Sunday, January 3, 2021

Kill One, Kill Two (Robert H. Kelston, 1958)

Things are looking just grand for Allen McCoy. He is an engineer that just completed building a dam in Mexican town Monterrey and is now expecting to receive a lucrative offer for working on an even bigger one in Guadalajara. Townfolks are so appreciative that they named the new dam's artificial lake after him. Not to mention that during his stay he has enjoyed a special kind of "appreciation" from Juanita and Lucy, the town's two loveliest ladies.

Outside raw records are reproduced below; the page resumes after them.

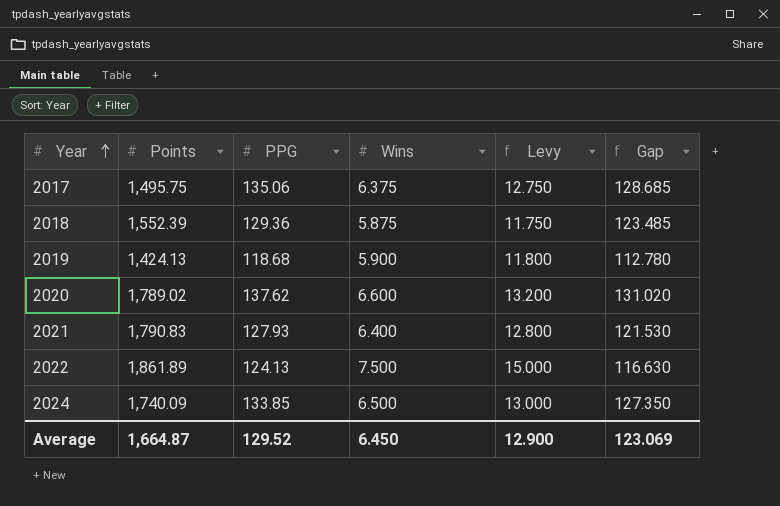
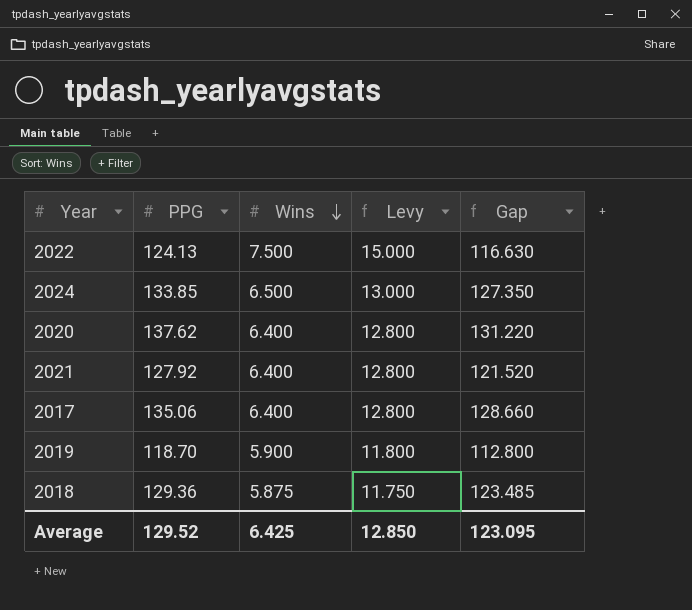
row order: Year ascending -> Wins descending
column Points | position: 2 -> none
2020 | Wins: 6.600 -> 6.400
2020 | Levy: 13.200 -> 12.800
2020 | Gap: 131.020 -> 131.220
2021 | PPG: 127.93 -> 127.92
2021 | Gap: 121.530 -> 121.520
2017 | Wins: 6.375 -> 6.400
2017 | Levy: 12.750 -> 12.800
2017 | Gap: 128.685 -> 128.660
2019 | PPG: 118.68 -> 118.70
2019 | Gap: 112.780 -> 112.800
Average | Wins: 6.450 -> 6.425
Average | Levy: 12.900 -> 12.850
Average | Gap: 123.069 -> 123.095

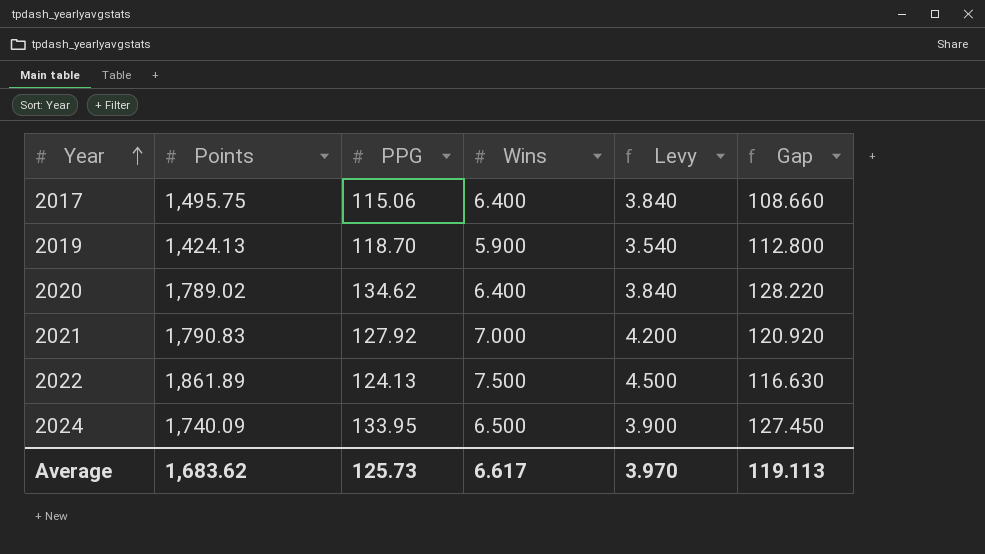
row order: Wins descending -> Year ascending
column Points | position: none -> 2
column Levy | formula: [Wins] * 2 -> [Wins] * 0.6
row 2018: 129.36 | 5.875 | 11.750 | 123.485 -> none
2017 | PPG: 135.06 -> 115.06
2017 | Gap: 128.660 -> 108.660
2020 | PPG: 137.62 -> 134.62
2020 | Gap: 131.220 -> 128.220
2021 | Wins: 6.400 -> 7.000
2021 | Gap: 121.520 -> 120.920
2024 | PPG: 133.85 -> 133.95
2024 | Gap: 127.350 -> 127.450
Average | PPG: 129.52 -> 125.73
Average | Wins: 6.425 -> 6.617
Average | Levy: 12.850 -> 3.970
Average | Gap: 123.095 -> 119.113

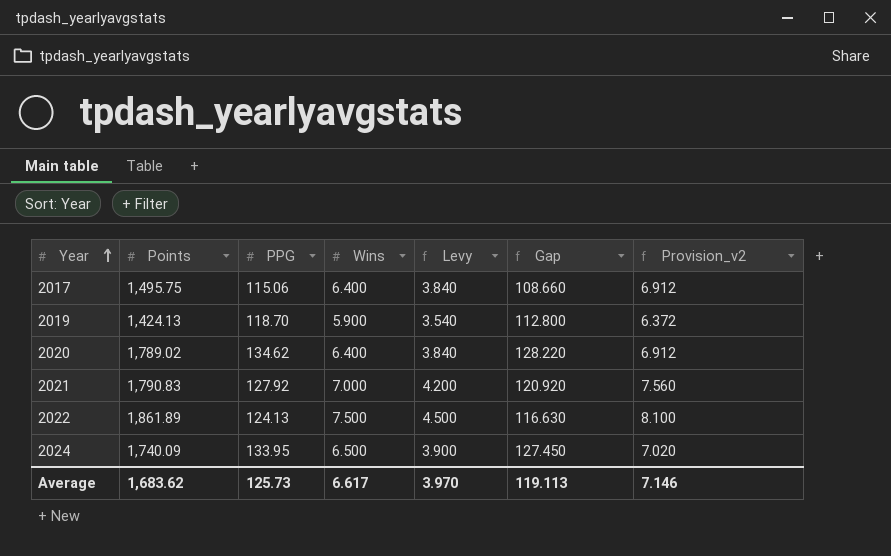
column Provision_v2 | formula: none -> [Wins] * 1.08

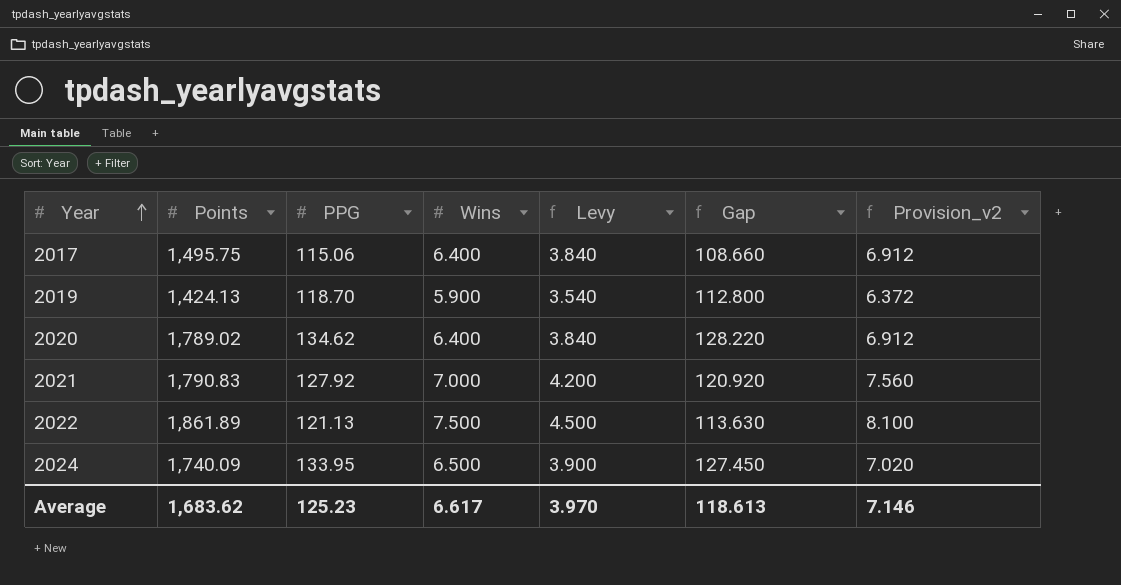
2022 | PPG: 124.13 -> 121.13
2022 | Gap: 116.630 -> 113.630
Average | PPG: 125.73 -> 125.23
Average | Gap: 119.113 -> 118.613

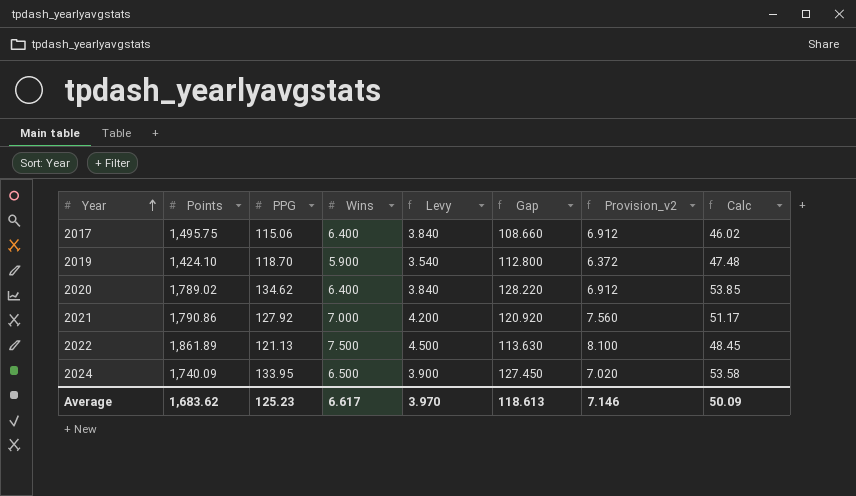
column Calc | formula: none -> [PPG] * 0.4
2019 | Points: 1,424.13 -> 1,424.10
2021 | Points: 1,790.83 -> 1,790.86

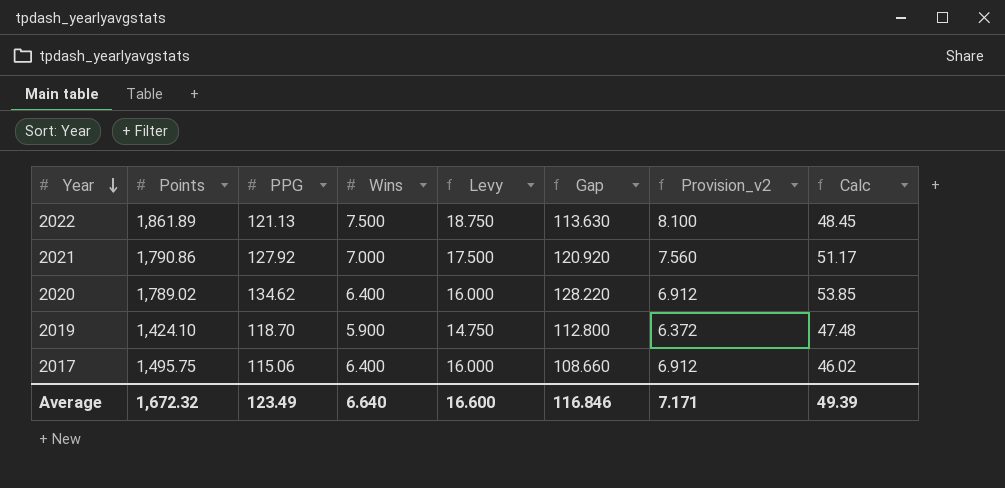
row order: Year ascending -> Year descending
column Levy | formula: [Wins] * 0.6 -> [Wins] * 2.5
row 2024: 1,740.09 | 133.95 | 6.500 | 3.900 | 127.450 | 7.020 | 53.58 -> none
Average | Points: 1,683.62 -> 1,672.32
Average | PPG: 125.23 -> 123.49
Average | Wins: 6.617 -> 6.640
Average | Levy: 3.970 -> 16.600
Average | Gap: 118.613 -> 116.846
Average | Provision_v2: 7.146 -> 7.171
Average | Calc: 50.09 -> 49.39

All this goes to shit on his farewell night when he gets framed for killing Raul. Raul was the estranged husband of Juanita and had left her for Emily. Emily is now with the sleazy lawyer Arturo Garcia whose brother is a local police captain. So captain and our hero form an alliance (of sorts) in order to get to the bottom of the killing. In short - everyone is deceiving and lying to everyone. We are in Mexico so (obviously) there will be narcotics involved.

A whirlpool of intrigue and murder with an innocent man turned amateur detective trying to prove his innocence. Not exactly my cup of tea but this time, I'm happy to report, it is an exception that proves the rule. 

The story is believable, its plot makes sense and is easy enough to follow, characters are interesting and not two-dimensional. But what makes it memorable is the authentic atmosphere. Lots of double talk and threats (often disguised as polite suggestions) so pretty soon the reader (and Allen too) needs to learn to read between the lines. It's a neat narrative trick that also serves to build our hero's character as a foreigner who has to adapt to the local customs. There's a great and pretty eerie scene in which he has to talk his way out of some dark shack while a hood is standing behind him with a switchblade waiting for Allen to slip in his "negotiations". Intense. No action, the whole ambient is built on dialogue alone.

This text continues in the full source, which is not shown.